((
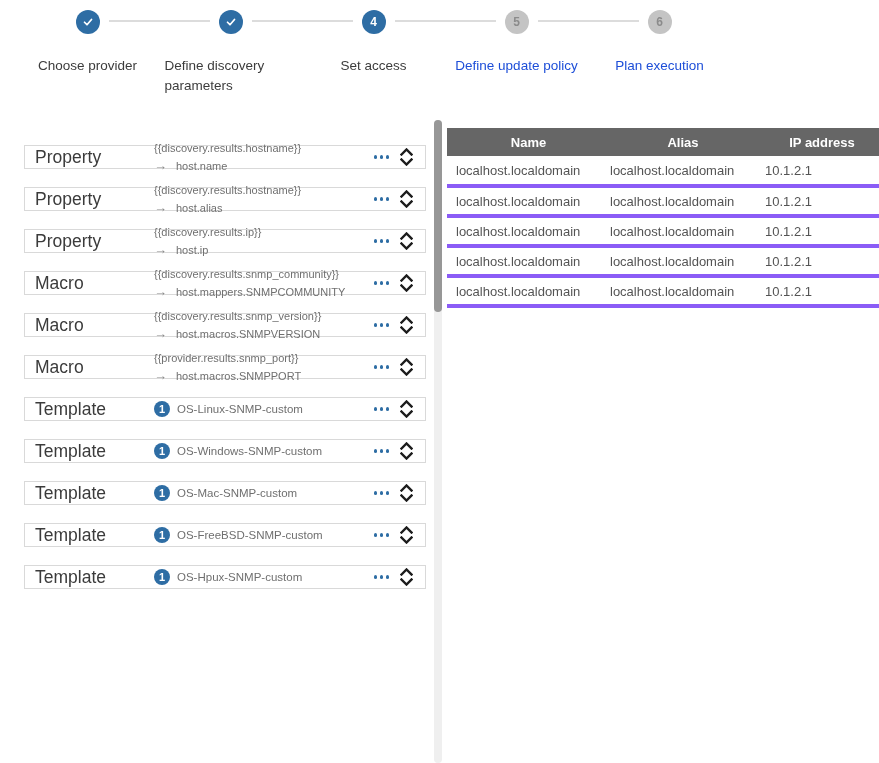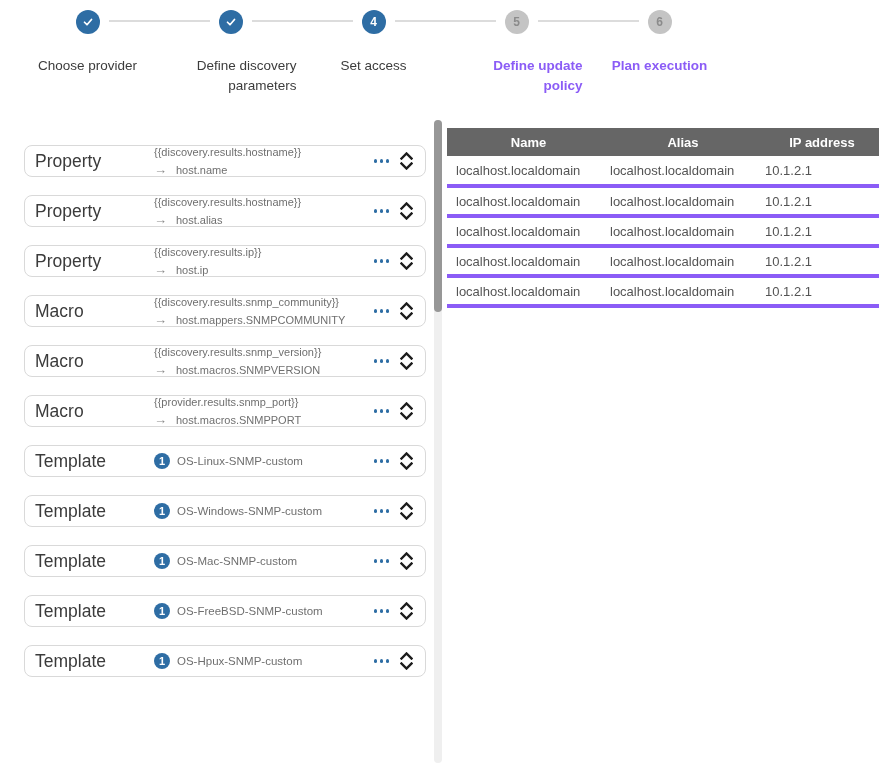"Choose provider" .step-label { text-align: right -> left }
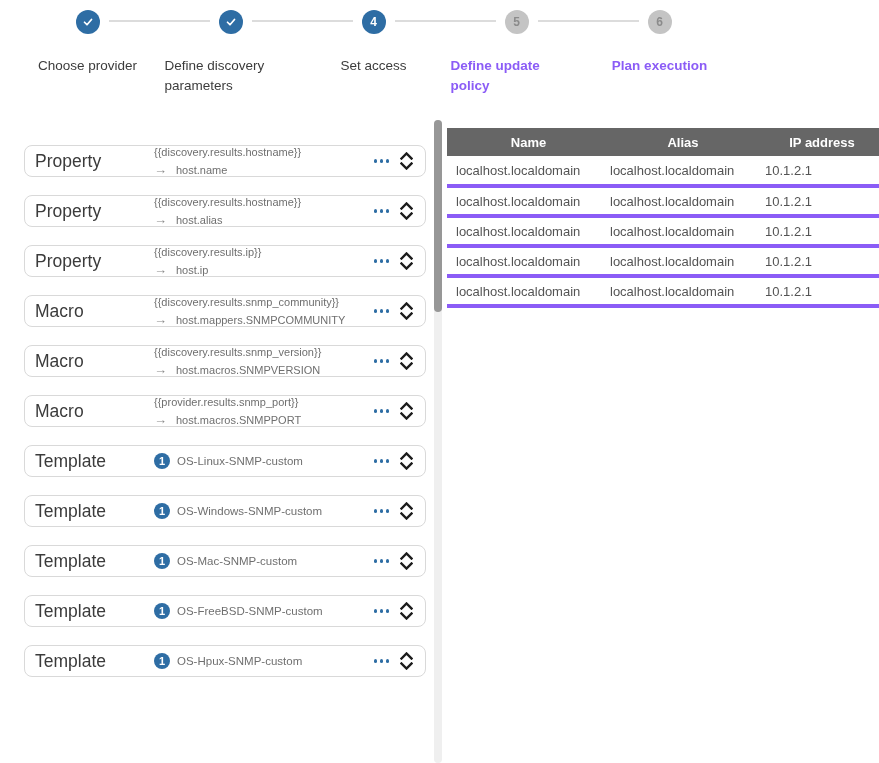"Define update policy" .step.pending .step-label { color: #8b5cf6 -> #1d4ed8; font-weight: bold -> none }
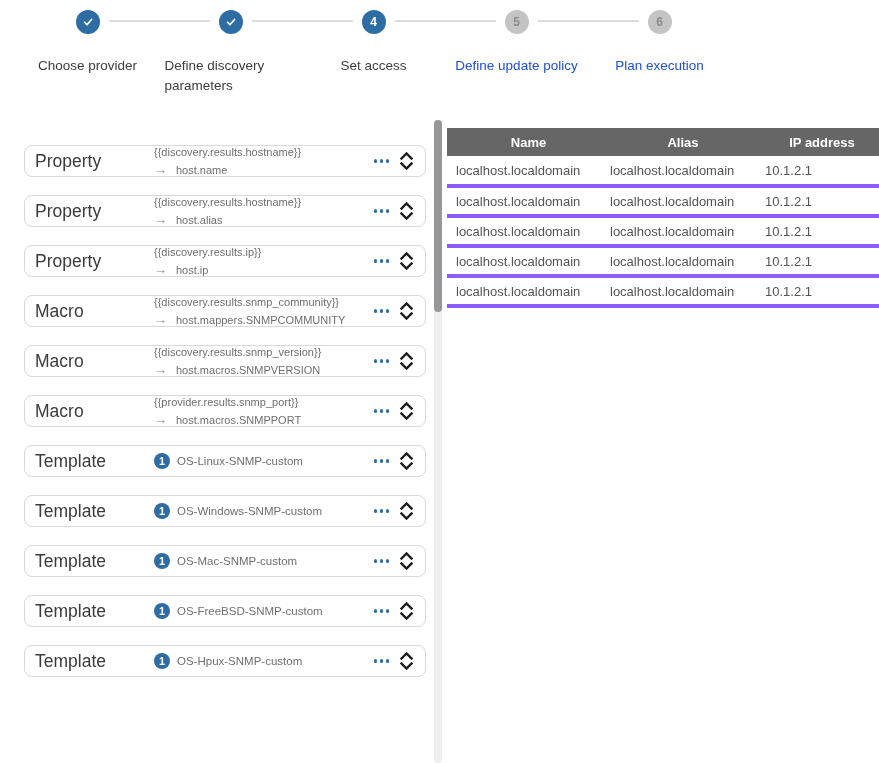"Property" .card { border-radius: 8px -> 0; height: 32px -> 24px }
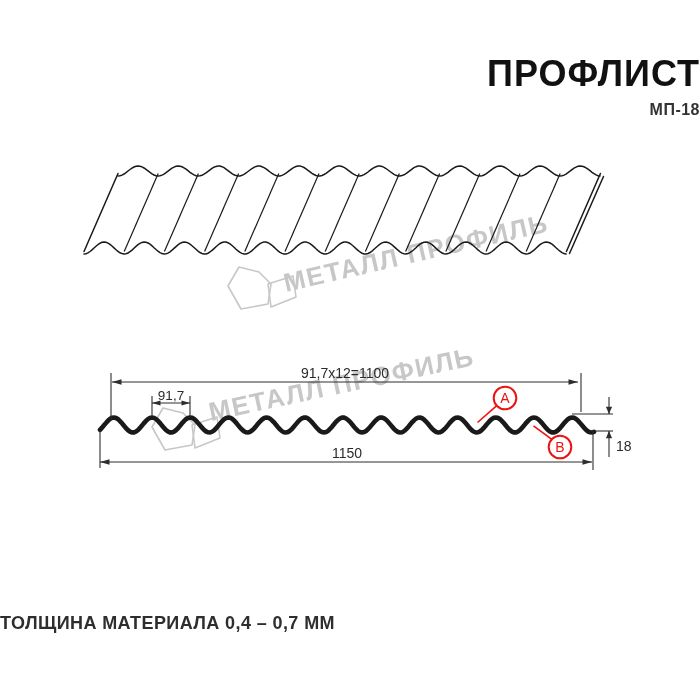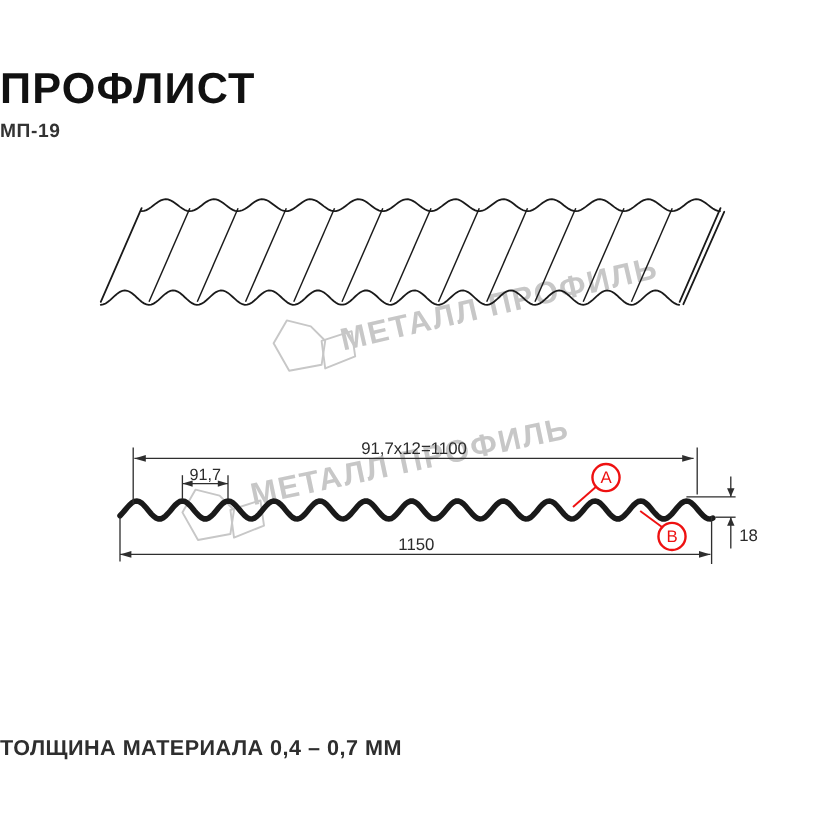"ПРОФЛИСТ" .titleblock { text-align: left -> right }
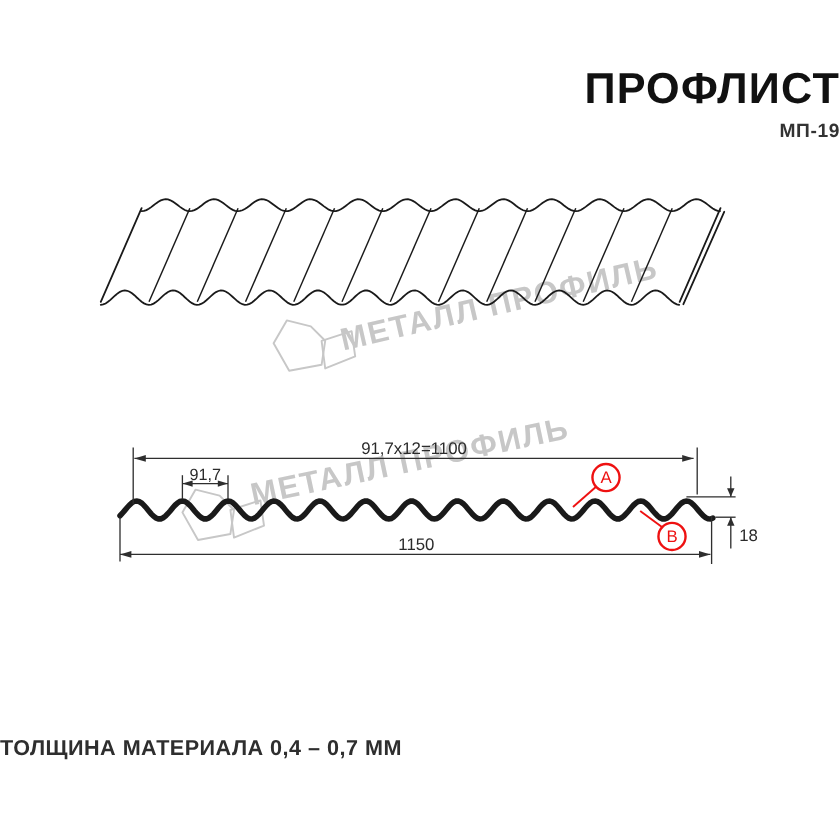"МП-19" div.subtitle { text: МП-19 -> МП-18 }
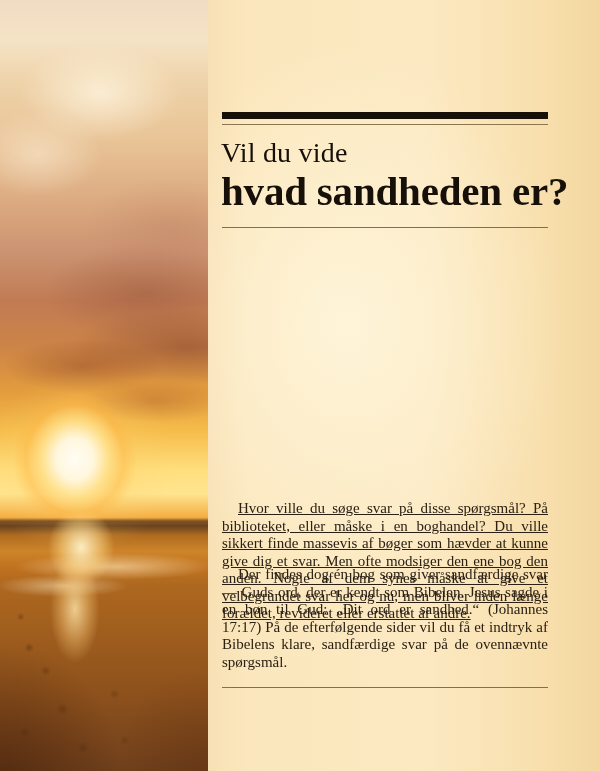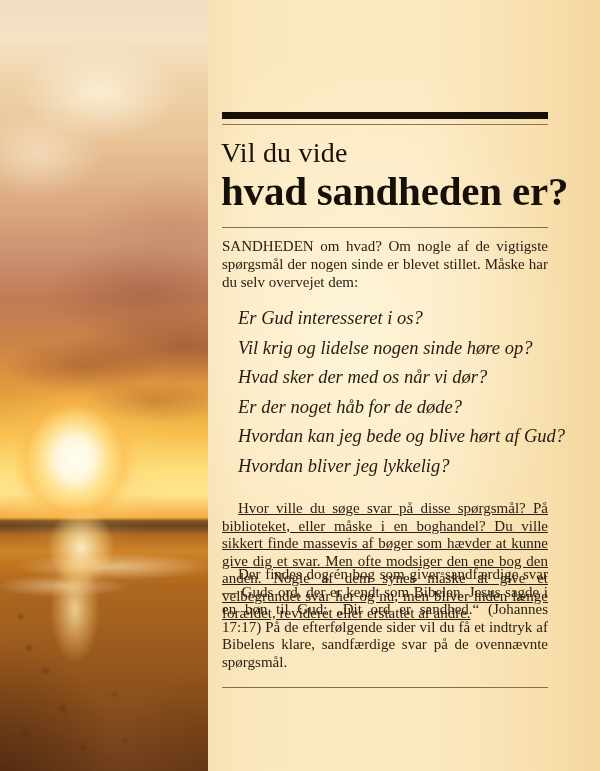"SANDHEDEN om hvad? Om nogle" p.intro { html: <p>SANDHEDEN om hvad? Om nogle af de vigtigste spørgsmål der nogen sinde er blevet stillet. Måske har du selv overvejet dem:</p> -> none }
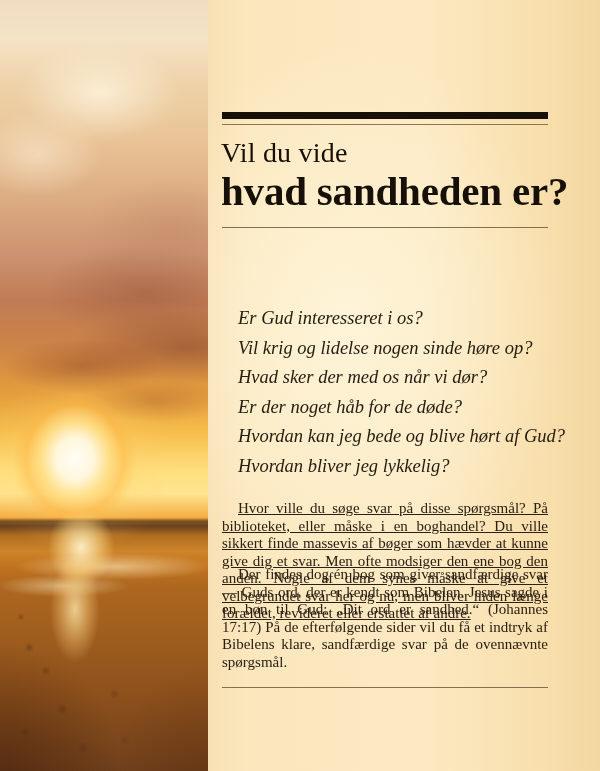"Er Gud interesseret i os?" div.questions { html: <div> <p>Er Gud interesseret i os?</p> <p>Vil krig og lidelse nogen sinde høre op?</p> <p>Hvad sker der med os når vi dør?</p> <p>Er der noget håb for de døde?</p> <p>Hvordan kan jeg bede og blive hørt af Gud?</p> <p>Hvordan bliver jeg lykkelig?</p> </div> -> none }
))
Output only the lines running from the top of the data above to the line with "html: <p>SANDHEDEN om", inclusive, word for word and without pictures.

### ANSWER BELOW
"Choose provider" .step-label { text-align: right -> left }
"Define update policy" .step.pending .step-label { color: #8b5cf6 -> #1d4ed8; font-weight: bold -> none }
"Property" .card { border-radius: 8px -> 0; height: 32px -> 24px }
"ПРОФЛИСТ" .titleblock { text-align: left -> right }
"МП-19" div.subtitle { text: МП-19 -> МП-18 }
"SANDHEDEN om hvad? Om nogle" p.intro { html: <p>SANDHEDEN om hvad? Om nogle af de vigtigste spørgsmål der nogen sinde er blevet stillet. Måske har du selv overvejet dem:</p> -> none }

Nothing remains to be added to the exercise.